Tracking env observations from a single env during training

I am trying to collect custom metrics from my env and display them on tensorboard during training. I am working with this example ray/rllib/examples/custom_metrics_and_callbacks.py and it is working well. Now I also would like to track the observations from my environment, to get an overview during training. But I can’t seem to figure out how to filter the observations, such that I only display them for a single episode/env. Meaning it shouldn’t be a callback for a single episode but rather a callback further up, allowing me to select a single episode.
I hope this makes sense.
Would very much appreciate if somebody has done something similar and could share.

I’m not entirely sure what you mean, but from what you said, I think the Self Play callbacks and their associated metrics (in the multiagent examples section) might be helpful.

1 Like

I might have phrased it ambiguously. I will try again, now that I’ve done further testing.
In the following RLlibCallback subclass, I’m logging environment info after each step. On episode end, I therefore have a time series for all info dict entries.

class CustomCallback(RLlibCallback):

def on_episode_step(self, *args, episode: SingleAgentEpisode, metrics_logger, **kwargs):
        metrics_logger.log_dict(
            episode.infos.data[-1], reduce=None, clear_on_reduce=True
        )

If I then open tensorboard, each info is displayed as a histogram with the datapoints from all the environments used as separate distributions overlayed into one plot (so one histogram plot, e.g. 10 distributions). This doesn’t make sense.
Instead, I’d like to have each information as a scalar time series plot for a single episode. Doesn’t matter which. Kind of like a visualization of an example episode to see if everything is running as expected. It’s much nicer than logging the values, which I also do.
But I don’t get how I can make sure only one episode info is passed to tensorboard and the info is treated as a time series.
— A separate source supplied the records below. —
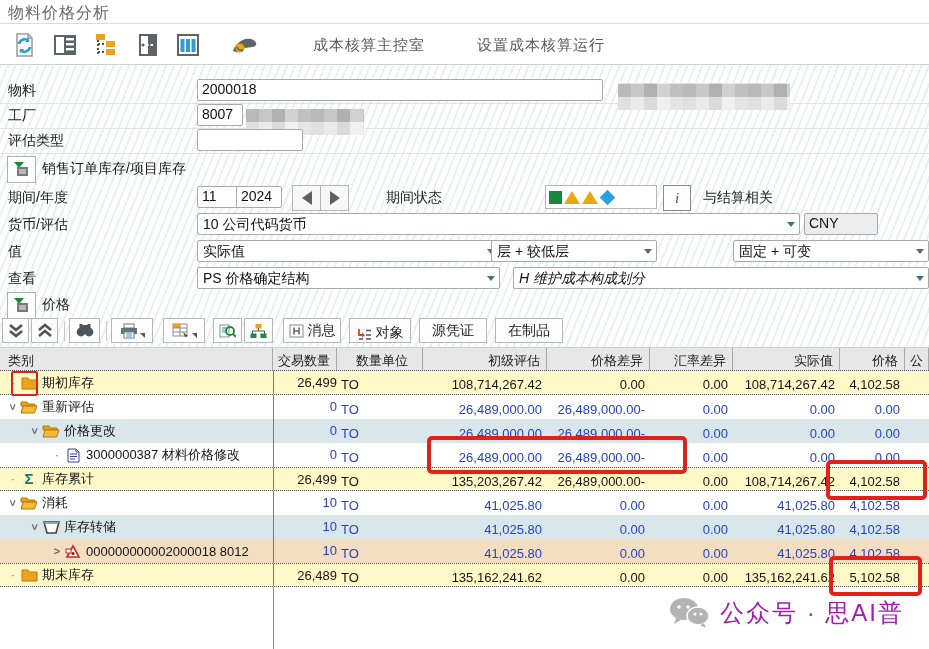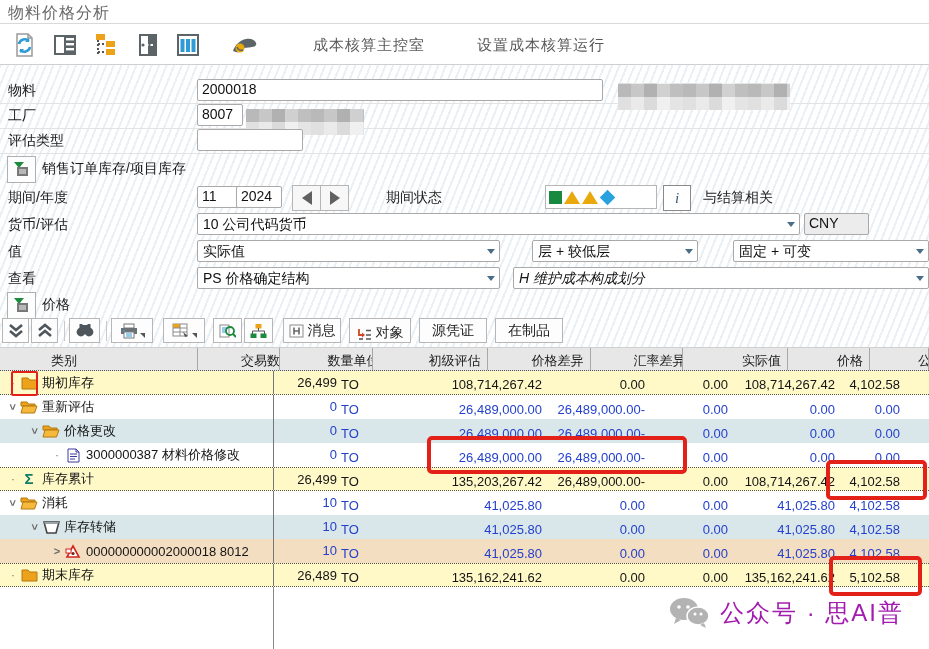--- a/index.html
+++ b/index.html
@@ -199,7 +199,7 @@
   <div class="abs frow" style="top:212px;border-bottom:none;">
     <span class="flabel">货币/评估</span>
     <span class="combo" style="left:197px;width:603px;"><span>10 公司代码货币</span><span class="chev"></span></span>
-    <span class="ibox gray" style="left:804px;width:65px;">CNY</span>
+    <span class="ibox gray" style="left:804px;width:74px;">CNY</span>
   </div>
 
   <div class="abs frow" style="top:239px;border-bottom:none;">

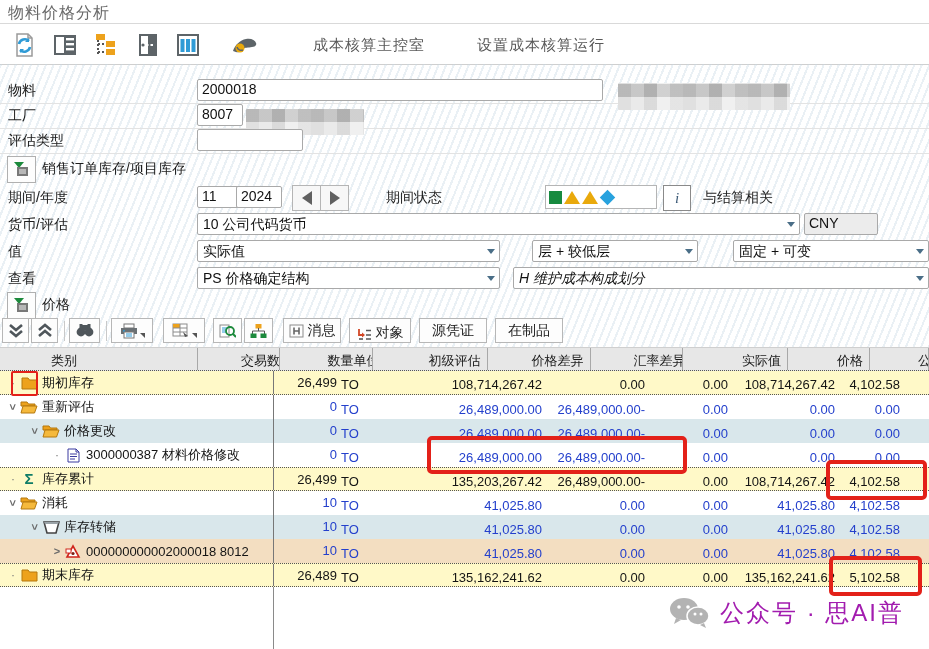--- a/index.html
+++ b/index.html
@@ -205,7 +205,7 @@
   <div class="abs frow" style="top:239px;border-bottom:none;">
     <span class="flabel">值</span>
     <span class="combo" style="left:197px;width:303px;"><span>实际值</span><span class="chev"></span></span>
-    <span class="combo" style="left:532px;width:166px;"><span>层 + 较低层</span><span class="chev"></span></span>
+    <span class="combo" style="left:491px;width:166px;"><span>层 + 较低层</span><span class="chev"></span></span>
     <span class="combo" style="left:733px;width:196px;"><span>固定 + 可变</span><span class="chev"></span></span>
   </div>
 

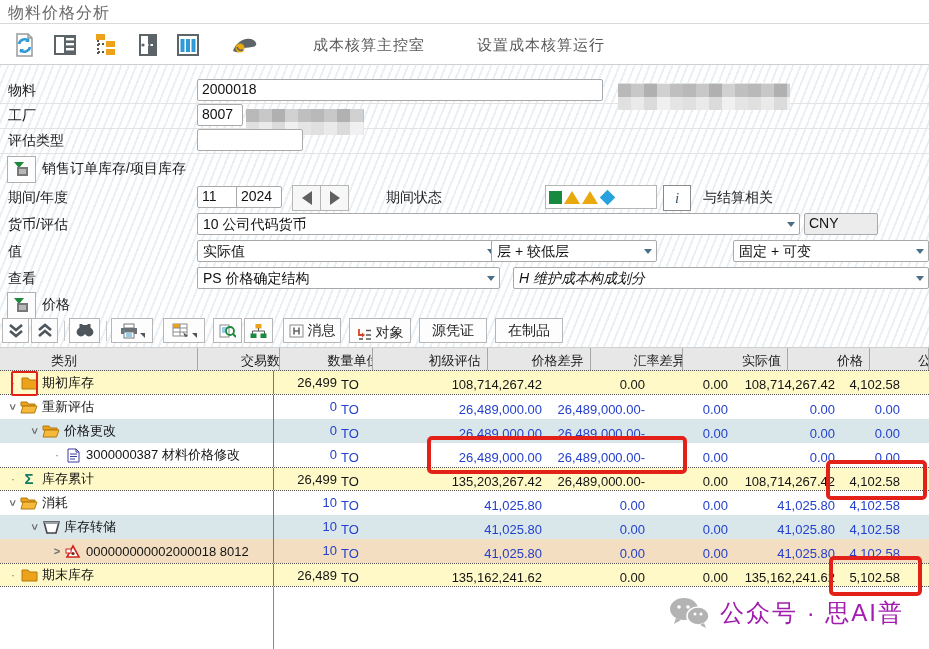--- a/index.html
+++ b/index.html
@@ -51,7 +51,7 @@
   
   .thead{left:0;top:347px;width:929px;height:24px;display:flex;background:#e7e7e7;
         border-top:1px solid #cfcfcf;border-bottom:1px dotted #555;box-sizing:border-box;font-size:13px;color:#1a1a1a;}
-  .thead .hc{box-sizing:border-box;border-right:1px solid #a8a8a8;padding-top:4px;overflow:hidden;white-space:nowrap;margin-left:43px;}
+  .thead .hc{box-sizing:border-box;border-right:1px solid #a8a8a8;padding-top:4px;overflow:hidden;white-space:nowrap;}
   .tbody{left:0;top:371px;width:929px;}
   .t-row{display:flex;width:929px;height:24px;box-sizing:border-box;font-size:13px;align-items:center;}
   .t-row.total{background:#fff9c8;border-top:1px dotted #555;border-bottom:1px dotted #555;}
I’m still not entirely clear on what you mean, but that sounds like a TensorBoard thing rather than an RLlib thing. I used wandb for something like this and got time-series plots, from my custom metric (a dictionary of values recorded once every episode, populated the same way as in the examples) - if that’s your goal, I’d try wandb logging and see if it looks right - if it does, then all you’d need to do is tweak the TensorBoard settings, because that’d mean that the data you’re sending is correct and the only issue is how it’s being interpreted on the visualization library’s end.